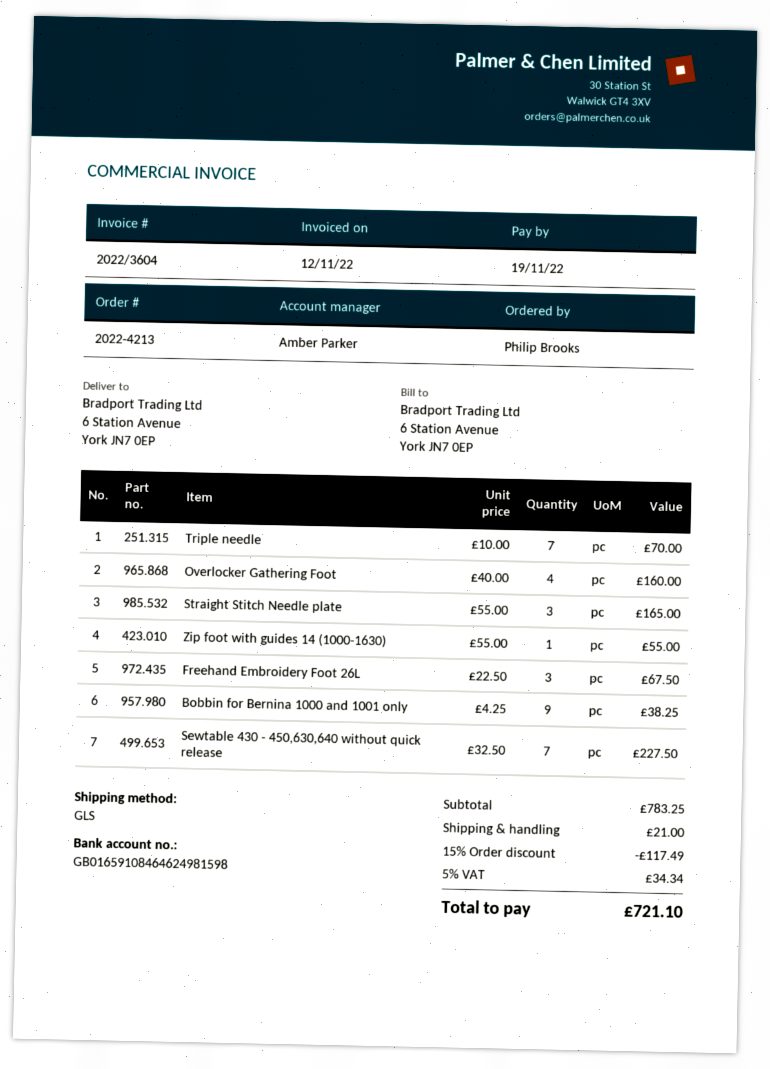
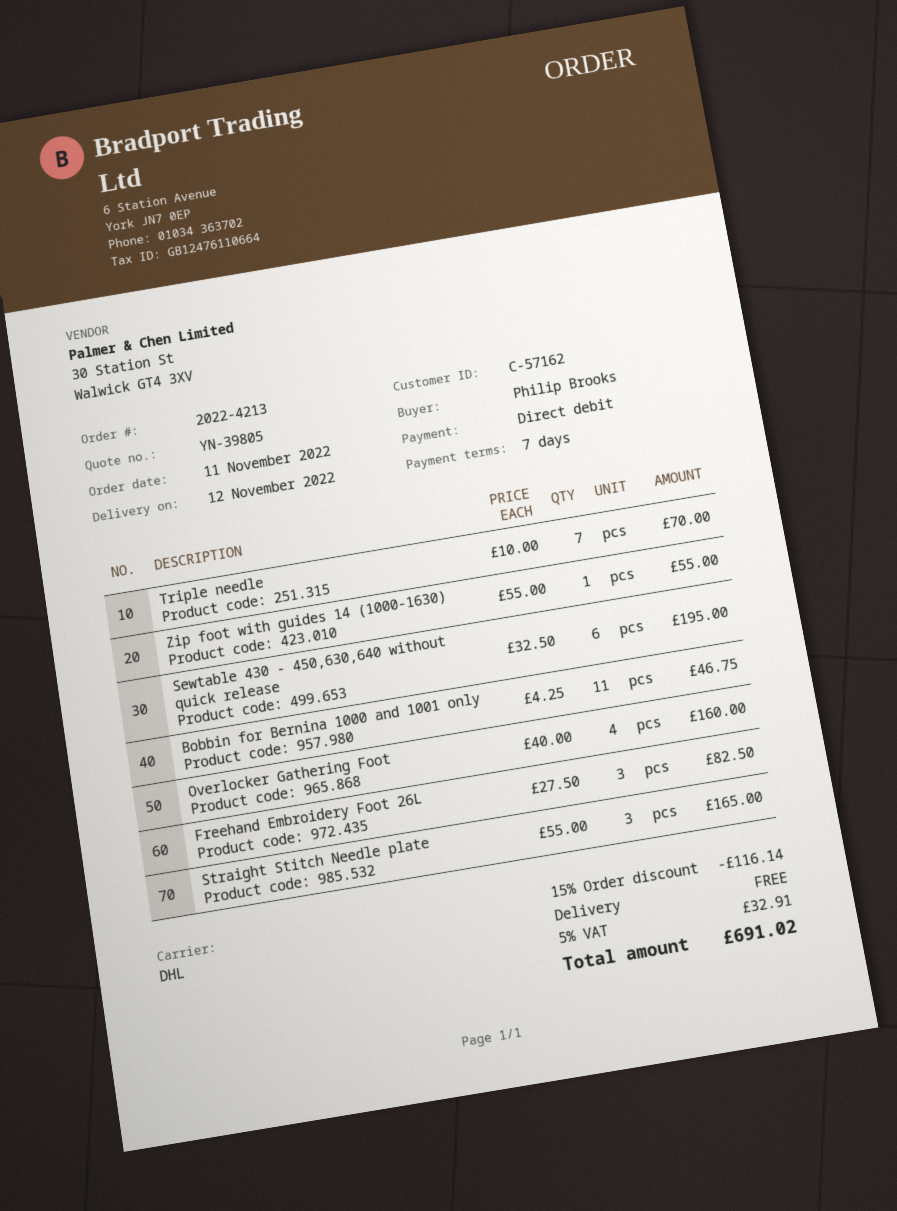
shipping method: GLS -> DHL
Freehand Embroidery Foot 26L: 3 x 22.50 = 67.50 -> 3 x 27.50 = 82.50
Bobbin for Bernina 1000 and 1001 only: 9 x 4.25 = 38.25 -> 11 x 4.25 = 46.75
Sewtable 430 - 450,630,640 without quick release: 7 x 32.50 = 227.50 -> 6 x 32.50 = 195.00
discount: 15% = 117.49 -> 15% = 116.14
shipping: 21.00 -> 0.00
tax: 5% = 34.34 -> 5% = 32.91
total: 721.10 -> 691.02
# # # #
Reproduce only the lines running from the one that contains "Sewtable 430 - 450,630,640" to the last line of the records.

Sewtable 430 - 450,630,640 without quick release: 7 x 32.50 = 227.50 -> 6 x 32.50 = 195.00
discount: 15% = 117.49 -> 15% = 116.14
shipping: 21.00 -> 0.00
tax: 5% = 34.34 -> 5% = 32.91
total: 721.10 -> 691.02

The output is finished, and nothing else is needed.